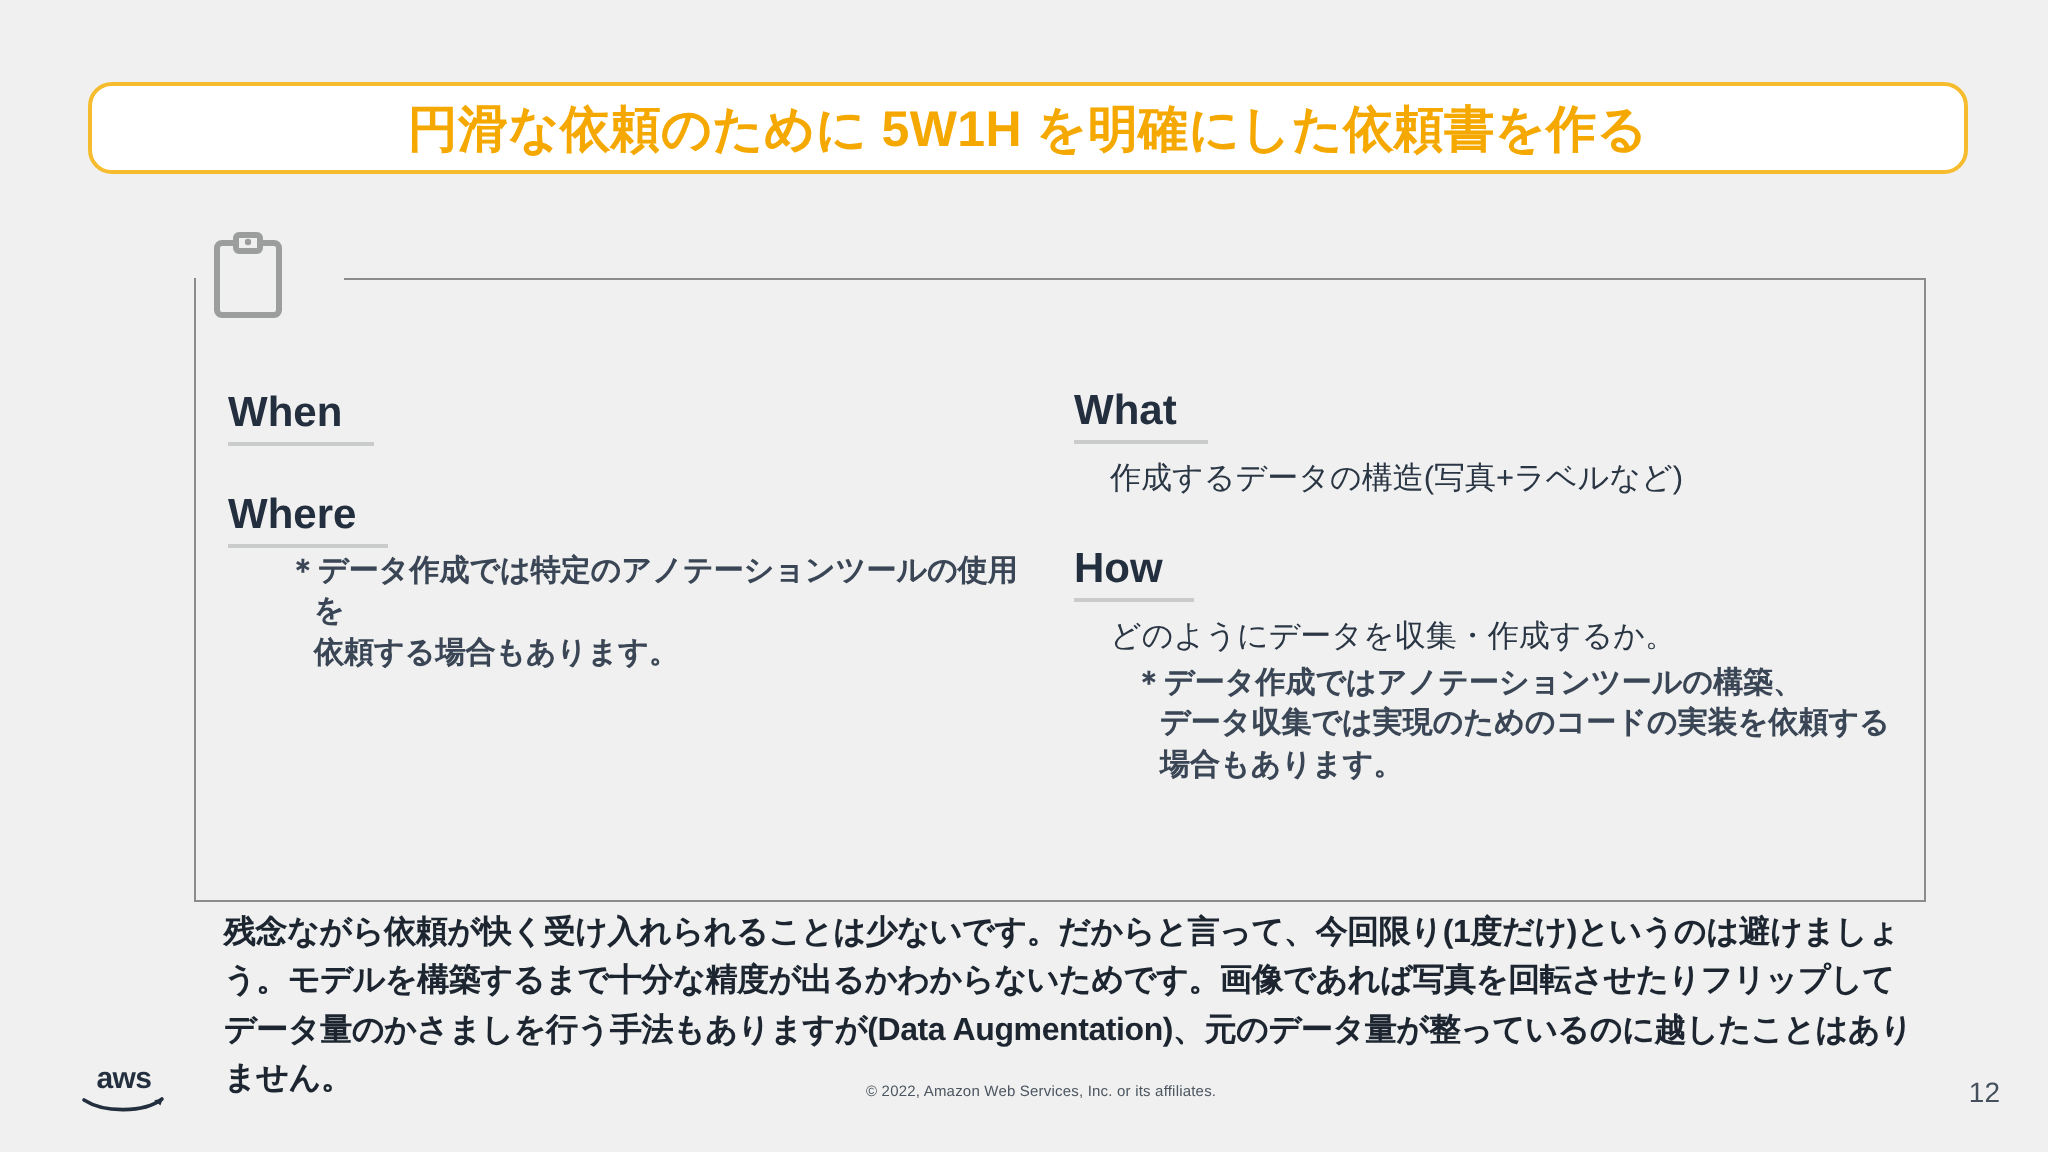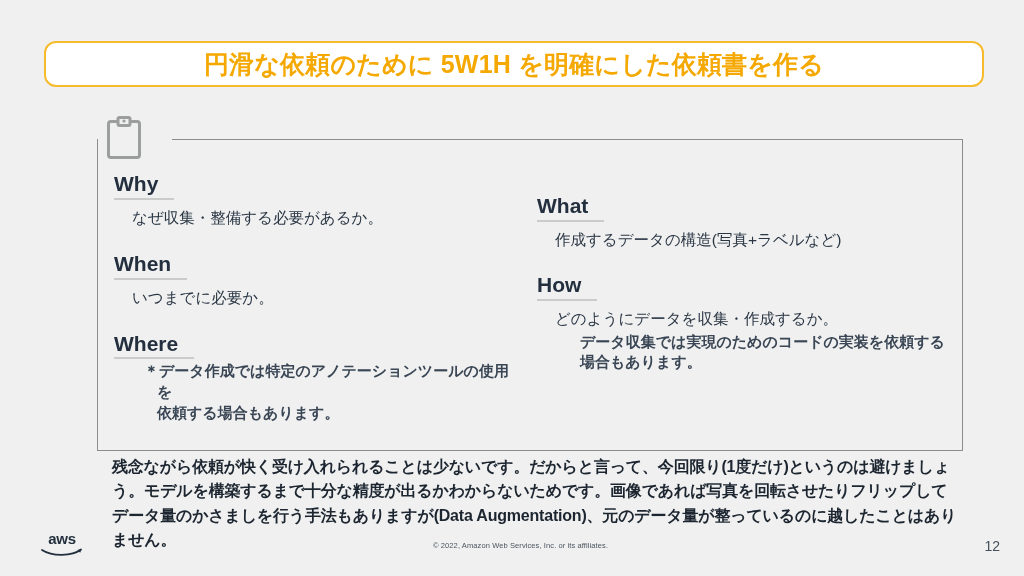--- a/index.html
+++ b/index.html
@@ -162,30 +162,25 @@
     <rect x="12" y="1.5" width="12" height="8" rx="1.5" ry="1.5" fill="#eff0ef" stroke="#9b9e9d" stroke-width="3"></rect>
     <circle cx="18" cy="5" r="1.6" fill="#9b9e9d"></circle>
   </svg>
 </div>
 
 <div class="content-box"></div>
 <div class="content-box-topline"></div>
 
 <div class="col col-left">
 
-  <div class="wblock">
-    <div class="wh-head">Why</div>
-    <div class="wh-body">なぜ収集・整備する必要があるか。</div>
-  </div>
 
   <div class="gap-a"></div>
 
   <div class="wblock">
     <div class="wh-head">When</div>
-    <div class="wh-body">いつまでに必要か。</div>
   </div>
 
   <div class="gap-a"></div>
 
   <div class="wblock">
     <div class="wh-head">Where</div>
     <div class="wh-note">
       <span class="wh-note-first">＊データ作成では特定のアノテーションツールの使用を</span>
       <span class="wh-note-ind">依頼する場合もあります。</span>
     </div>
@@ -202,20 +197,21 @@
     <div class="wh-head">What</div>
     <div class="wh-body">作成するデータの構造(写真+ラベルなど)</div>
   </div>
 
   <div class="gap-b"></div>
 
   <div class="wblock">
     <div class="wh-head">How</div>
     <div class="wh-body">どのようにデータを収集・作成するか。</div>
     <div class="wh-note">
+      <span class="wh-note-first">＊データ作成ではアノテーションツールの構築、</span>
       <span class="wh-note-ind">データ収集では実現のためのコードの実装を依頼する</span>
       <span class="wh-note-ind">場合もあります。</span>
     </div>
   </div>
 
 </div>
 
 <div class="bottom-para">残念ながら依頼が快く受け入れられることは少ないです。だからと言って、今回限り(1度だけ)というのは避けましょう。モデルを構築するまで十分な精度が出るかわからないためです。画像であれば写真を回転させたりフリップしてデータ量のかさましを行う手法もありますが(Data Augmentation)、元のデータ量が整っているのに越したことはありません。</div>
 
 <div class="aws-logo">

**Task goal:**
Return each line from the material that includes the string "body".

**Exercise solution:**
-    <div class="wh-body">なぜ収集・整備する必要があるか。</div>
-    <div class="wh-body">いつまでに必要か。</div>
     <div class="wh-body">作成するデータの構造(写真+ラベルなど)</div>
     <div class="wh-body">どのようにデータを収集・作成するか。</div>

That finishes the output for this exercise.